C’est bien rouge pour une sauce à la truffe. Ça ne donne pas envie en tout cas.
Le modèle édition limité fonctionne bien. Pour le consommateur ça permet d’avoir sans cesse de nouvelles variétés et aussi de pouvoir proposer des saveurs plus audacieuses et donc bien sur ça fait vendre. Le nombre de Pocky et de Bōkun différents que j’ai acheté au Japon 😀
Tout cela pose quand même une grande question : quelle taille de couche fait Jabba ??
Héhé, la Pampers 40XL sur mesure est de rigueur ! En ce moment, les Pocky sont justement aux couleurs de Star Wars, la boucle est bouclée…
J’ai remarqué qu’en Asie, les recettes de burgers étaient plus variées qu’en Europe, certaines des fois excellentes (à mon avis).
Une fois chez KFC en Chine j’ai pris un burger aux crevettes !
Et chez Mos il y a même une recette au Kimchi !
Je suis ravie d’avoir appris un nouveau mot : « rascleux ». Il semble avoir été créé spécialement pour ce burger.

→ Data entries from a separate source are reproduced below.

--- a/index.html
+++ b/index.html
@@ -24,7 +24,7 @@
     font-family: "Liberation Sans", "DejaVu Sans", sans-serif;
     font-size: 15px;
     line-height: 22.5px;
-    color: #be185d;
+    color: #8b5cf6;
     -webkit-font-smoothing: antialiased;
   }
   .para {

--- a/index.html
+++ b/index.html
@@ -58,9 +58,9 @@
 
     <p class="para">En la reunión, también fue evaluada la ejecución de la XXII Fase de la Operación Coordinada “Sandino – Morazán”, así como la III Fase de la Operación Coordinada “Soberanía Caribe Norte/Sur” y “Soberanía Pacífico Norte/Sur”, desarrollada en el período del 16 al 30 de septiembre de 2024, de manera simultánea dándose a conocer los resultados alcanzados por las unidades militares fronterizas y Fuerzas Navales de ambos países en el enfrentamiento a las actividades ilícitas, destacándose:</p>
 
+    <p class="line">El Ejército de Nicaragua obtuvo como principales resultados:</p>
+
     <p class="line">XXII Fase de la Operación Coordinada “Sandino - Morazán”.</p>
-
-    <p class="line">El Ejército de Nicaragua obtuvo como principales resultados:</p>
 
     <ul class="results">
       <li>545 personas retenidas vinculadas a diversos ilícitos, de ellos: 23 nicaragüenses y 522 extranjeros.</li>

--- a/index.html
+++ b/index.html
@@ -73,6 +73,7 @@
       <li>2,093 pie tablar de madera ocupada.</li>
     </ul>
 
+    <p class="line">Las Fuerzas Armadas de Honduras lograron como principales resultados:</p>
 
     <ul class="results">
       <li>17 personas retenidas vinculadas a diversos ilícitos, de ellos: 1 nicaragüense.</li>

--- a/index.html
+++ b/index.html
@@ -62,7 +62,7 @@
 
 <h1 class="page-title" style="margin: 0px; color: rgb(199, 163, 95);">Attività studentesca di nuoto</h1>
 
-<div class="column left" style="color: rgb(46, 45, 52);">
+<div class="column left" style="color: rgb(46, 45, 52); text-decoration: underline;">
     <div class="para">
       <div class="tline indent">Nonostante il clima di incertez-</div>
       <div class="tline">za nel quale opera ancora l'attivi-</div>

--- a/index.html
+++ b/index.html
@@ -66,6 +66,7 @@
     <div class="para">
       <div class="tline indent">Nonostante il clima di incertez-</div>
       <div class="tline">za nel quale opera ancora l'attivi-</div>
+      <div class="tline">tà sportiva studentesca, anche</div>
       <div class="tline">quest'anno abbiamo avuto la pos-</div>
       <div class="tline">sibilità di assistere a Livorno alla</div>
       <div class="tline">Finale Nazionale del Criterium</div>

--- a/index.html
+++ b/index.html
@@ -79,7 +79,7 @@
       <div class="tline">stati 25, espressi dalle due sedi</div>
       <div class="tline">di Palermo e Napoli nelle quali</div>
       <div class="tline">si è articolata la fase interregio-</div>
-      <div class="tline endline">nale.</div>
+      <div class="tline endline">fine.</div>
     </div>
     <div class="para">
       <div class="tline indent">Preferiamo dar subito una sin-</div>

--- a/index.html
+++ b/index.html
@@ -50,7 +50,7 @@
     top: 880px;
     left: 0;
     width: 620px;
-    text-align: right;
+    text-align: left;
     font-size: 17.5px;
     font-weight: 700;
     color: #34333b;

Mes voisins provençaux diront « rasqueux », mais la version niçoise avec le « l » en plus c’est encore mieux je trouve 🙂
Oh, peuchère, qué couillonage !
J’ai moi aussi « testé » (mieux vaut dire « testé » pour ne pas avoir honte…) ce burger. et je ne suis plus allé au Mc Do depuis. Je ne suis pas contre un Big Mac une fois par mois (ou 2), mais là, c’était vraiment du foutage de gueule.